WHAT YOU WILL DO - Copy the lines word for word. Begin at the line that contains "Rel-16 | N/A" and end with the final line of the data.

RECORDS SHOWN -

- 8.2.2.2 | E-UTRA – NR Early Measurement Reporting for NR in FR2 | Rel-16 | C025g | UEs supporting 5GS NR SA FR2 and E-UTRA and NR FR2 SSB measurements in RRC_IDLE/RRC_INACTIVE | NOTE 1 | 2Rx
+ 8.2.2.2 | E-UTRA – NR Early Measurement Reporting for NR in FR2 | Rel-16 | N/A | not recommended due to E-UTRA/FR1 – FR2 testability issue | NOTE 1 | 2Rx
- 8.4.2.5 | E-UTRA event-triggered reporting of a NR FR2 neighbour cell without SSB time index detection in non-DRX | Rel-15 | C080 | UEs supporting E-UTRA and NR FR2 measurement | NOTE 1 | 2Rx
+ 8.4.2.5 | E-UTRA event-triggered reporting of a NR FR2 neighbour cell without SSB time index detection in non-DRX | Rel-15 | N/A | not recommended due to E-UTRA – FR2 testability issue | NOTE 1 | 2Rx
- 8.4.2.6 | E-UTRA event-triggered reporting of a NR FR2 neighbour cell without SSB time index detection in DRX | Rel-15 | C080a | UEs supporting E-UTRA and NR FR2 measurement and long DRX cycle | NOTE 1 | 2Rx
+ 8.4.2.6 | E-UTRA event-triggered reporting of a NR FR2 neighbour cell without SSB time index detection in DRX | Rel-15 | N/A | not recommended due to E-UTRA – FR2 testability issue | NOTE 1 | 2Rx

RESULT -
+ 8.2.2.2 | E-UTRA – NR Early Measurement Reporting for NR in FR2 | Rel-16 | N/A | not recommended due to E-UTRA/FR1 – FR2 testability issue | NOTE 1 | 2Rx
- 8.4.2.5 | E-UTRA event-triggered reporting of a NR FR2 neighbour cell without SSB time index detection in non-DRX | Rel-15 | C080 | UEs supporting E-UTRA and NR FR2 measurement | NOTE 1 | 2Rx
+ 8.4.2.5 | E-UTRA event-triggered reporting of a NR FR2 neighbour cell without SSB time index detection in non-DRX | Rel-15 | N/A | not recommended due to E-UTRA – FR2 testability issue | NOTE 1 | 2Rx
- 8.4.2.6 | E-UTRA event-triggered reporting of a NR FR2 neighbour cell without SSB time index detection in DRX | Rel-15 | C080a | UEs supporting E-UTRA and NR FR2 measurement and long DRX cycle | NOTE 1 | 2Rx
+ 8.4.2.6 | E-UTRA event-triggered reporting of a NR FR2 neighbour cell without SSB time index detection in DRX | Rel-15 | N/A | not recommended due to E-UTRA – FR2 testability issue | NOTE 1 | 2Rx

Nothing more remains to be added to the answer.